Vukovich's mother could not be reached for this article. According to a letter she sent Vukovich in jail this year, Fulton is dead, his ashes scattered in Alaska.
Vukovich said he moved to Washington state around age 16 with no form of identification. He started to steal to support himself, mostly from gyms where he knew people left their wallets unattended.
"From that point on, I turned into a thief," he said.
He said he was arrested for the first time about five months after he got to Washington. Then again nine months later. He said he worried that if he went to a homeless shelter or somewhere else to get help, they would call his parents and send him home to Alaska. So he kept stealing.
"Being a thief and a liar fit nicely with my lack of self-worth, my silent understanding that I was worthless, a throw away," he wrote in his letter. "The foundations laid in my youth never went away."
Vukovich said he spent later years moving often, following construction jobs. If he got laid off, he would return to stealing.

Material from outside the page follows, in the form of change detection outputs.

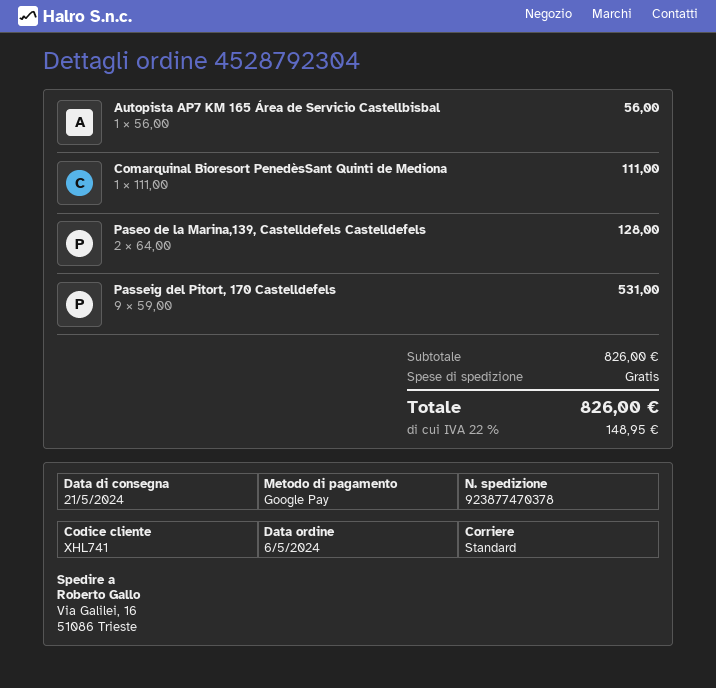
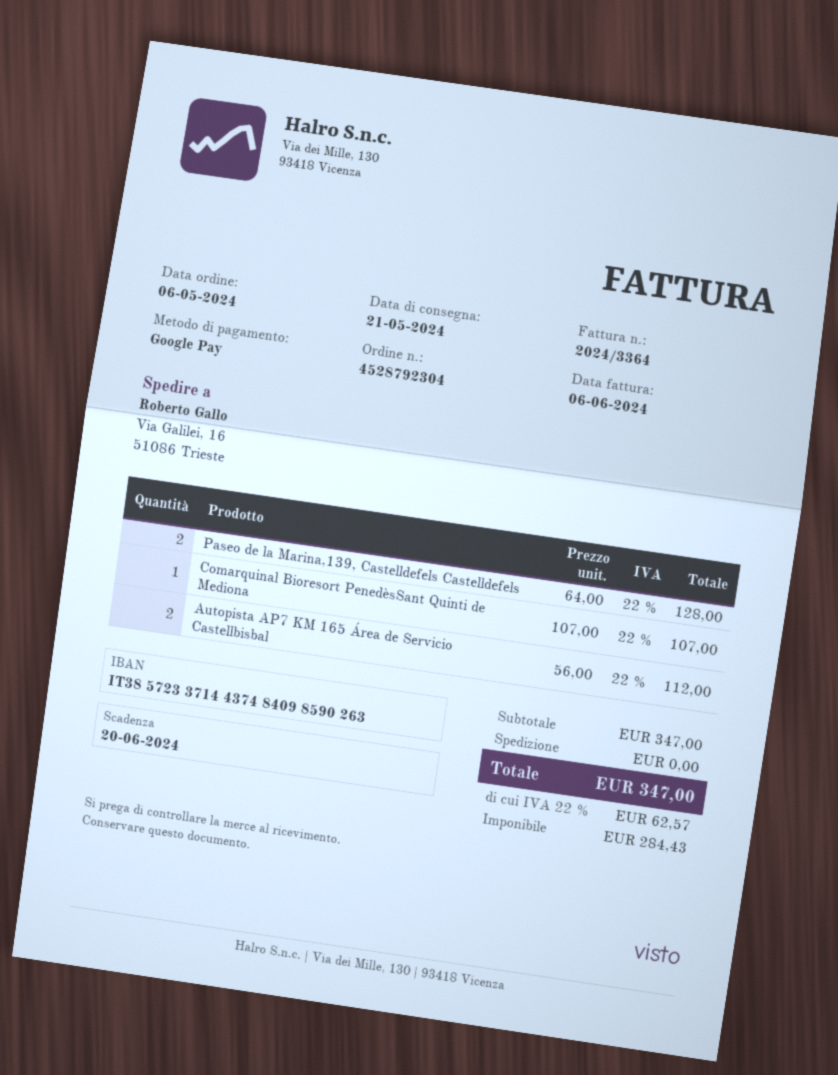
Autopista AP7 KM 165 Área de Servicio Castellbisbal: 1 x 56.00 = 56.00 -> 2 x 56.00 = 112.00
Comarquinal Bioresort PenedèsSant Quinti de Mediona: 1 x 111.00 = 111.00 -> 1 x 107.00 = 107.00
Passeig del Pitort, 170 Castelldefels: 9 x 59.00 = 531.00 -> none
subtotal: 826.00 -> 347.00
tax: 22% = 148.95 -> 22% = 62.57
total: 826.00 -> 347.00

"Time and again, my choices reflect a lack of concern for myself and others," he wrote. "Many, many nights I simply wanted to die."

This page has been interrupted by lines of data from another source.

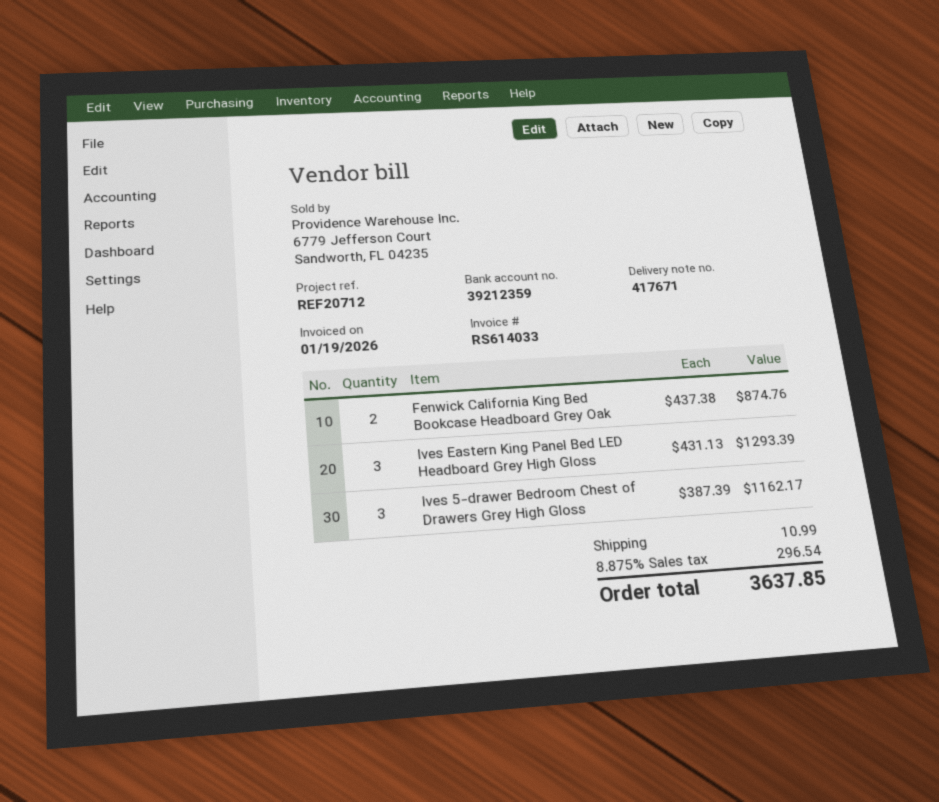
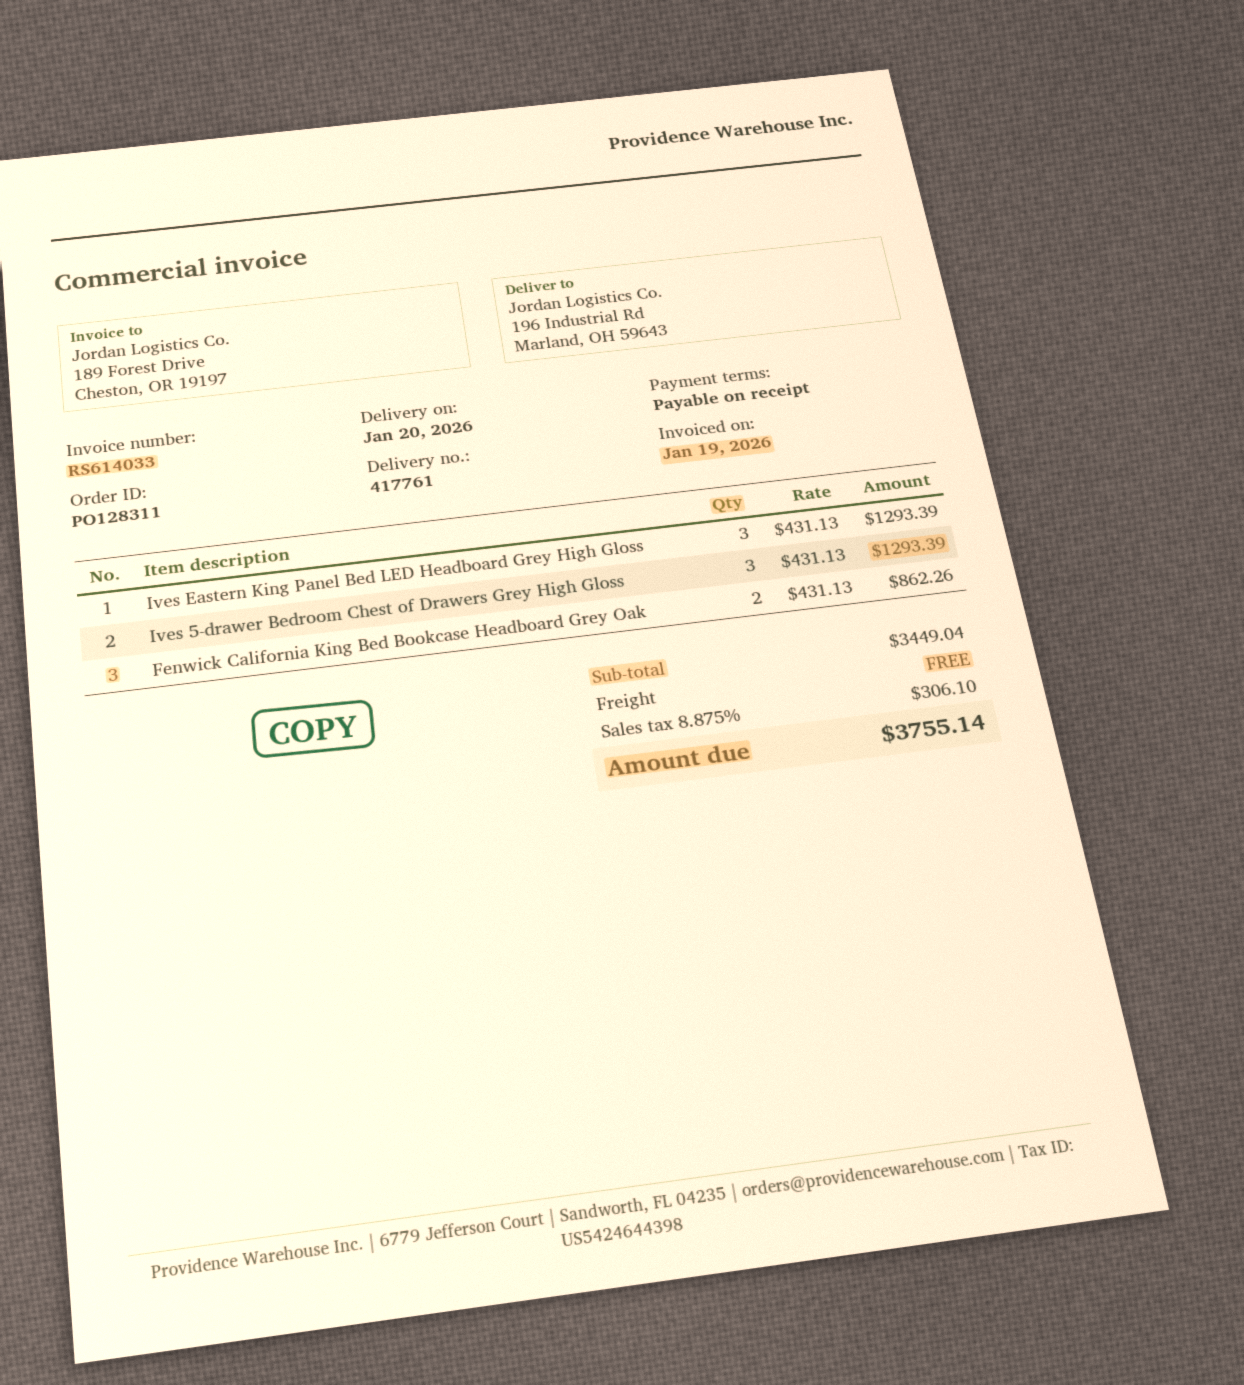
delivery note number: 417671 -> 417761
Fenwick California King Bed Bookcase Headboard Grey Oak: 2 x 437.38 = 874.76 -> 2 x 431.13 = 862.26
Ives 5-drawer Bedroom Chest of Drawers Grey High Gloss: 3 x 387.39 = 1162.17 -> 3 x 431.13 = 1293.39
shipping: 10.99 -> 0.00
tax: 8.875% = 296.54 -> 8.875% = 306.10
total: 3637.85 -> 3755.14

According to court documents filed in Alaska, Vukovich has a criminal history in Washington, Oregon, Idaho, Montana and California. Vukovich said he moved back to Alaska about a decade ago.
Here, he has been convicted for a string of charges including theft, possession of a controlled substance and assaulting his then-wife. Asked in December about the 2008 assault charge, he denied abusing his wife or their two children. Efforts to reach her were unsuccessful.

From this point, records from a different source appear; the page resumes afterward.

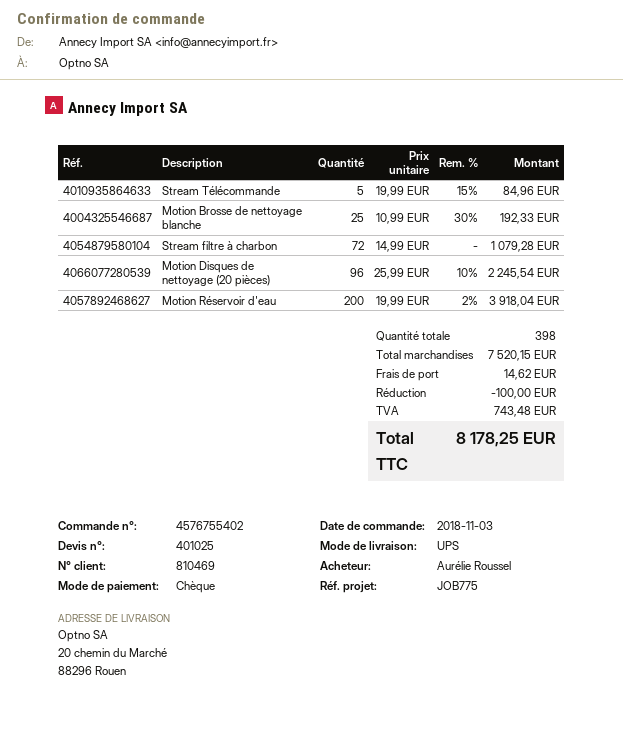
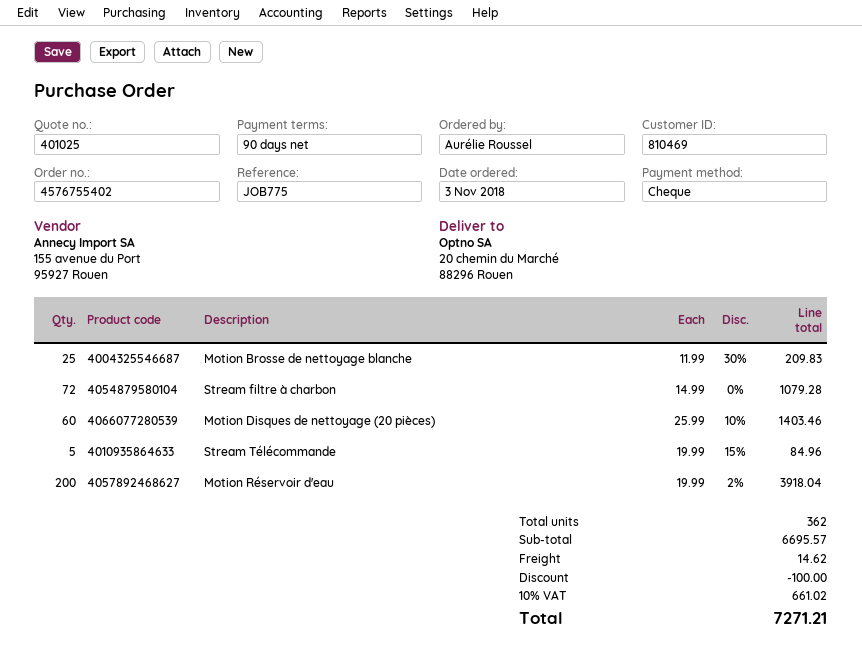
Motion Brosse de nettoyage blanche: 25 x 10.99 - 30% = 192.33 -> 25 x 11.99 - 30% = 209.83
Motion Disques de nettoyage (20 pièces): 96 x 25.99 - 10% = 2245.54 -> 60 x 25.99 - 10% = 1403.46
total quantity: 398 -> 362
subtotal: 7520.15 -> 6695.57
tax: 743.48 -> 661.02
total: 8178.25 -> 7271.21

"She and I probably had a couple of wrestling matches," Vukovich said.
'A simple man'
Vukovich described himself as "a simple man."
"I'm a complete and utter failure by worldly standards, but I've learned a lot," he said in the jail interview.
His attorney, Ember Tilton, said he believed Vukovich should be under some type of correctional supervision "for a very long time," receive treatment for post-traumatic stress disorder and participate in a program for violent offenders. He did not believe his client should be treated like a number and handed a "cookie-cutter" sentence.
"I don't think he needs to be punished," he said. "He's already been punished. This whole thing started out as the punishment of a child who didn't deserve to be treated in that way."
When people don't have the opportunity to address childhood issues, he said, they don't behave well. Vukovich certainly didn't, but he needs help, he said.
"The cycle will continue in society, not just for Mr. Vukovich, but for others if we can't do something to stop it," he said.
McKay, the prosecutor in the case, said Friday it was not be appropriate for him to comment on Vukovich's letter or the upcoming sentencing at that time.
Demarest, one of the men Vukovich attacked, said that he would prefer it if Vukovich "is not walking around while I'm alive."
Demarest, 68, spoke in slow, disjointed sentences in an interview Friday. Vukovich broke into his home last year and smashed his head repeatedly with a hammer.
Demarest said he has a lasting traumatic brain injury. It's hard for him to string words into sentences. He lost his job. He can't pay his rent.
"It just pretty well destroyed my life," he said. "So, he got what he wanted I guess."
Vukovich said he did not intend to injure Demarest as seriously as he did and "regrets that deeply."
He said he hopes one day to have some freedom, but what's important to him is to share his story so people avoid the "pitfalls" and "traps" he walked into when he channeled his pain and hate into crime. He advised people who have suffered abuse to talk to someone who loves them, not to act out.
"I began serving my life sentence many, many years ago, it was handed down to me by an ignorant, hateful, poor substitute for a father," Vukovich wrote.
"I now face losing most of the rest of my life due to a decision to lash out at people like him. To all those who have suffered like I have, love yourself and those around you, this is truly the only way forward."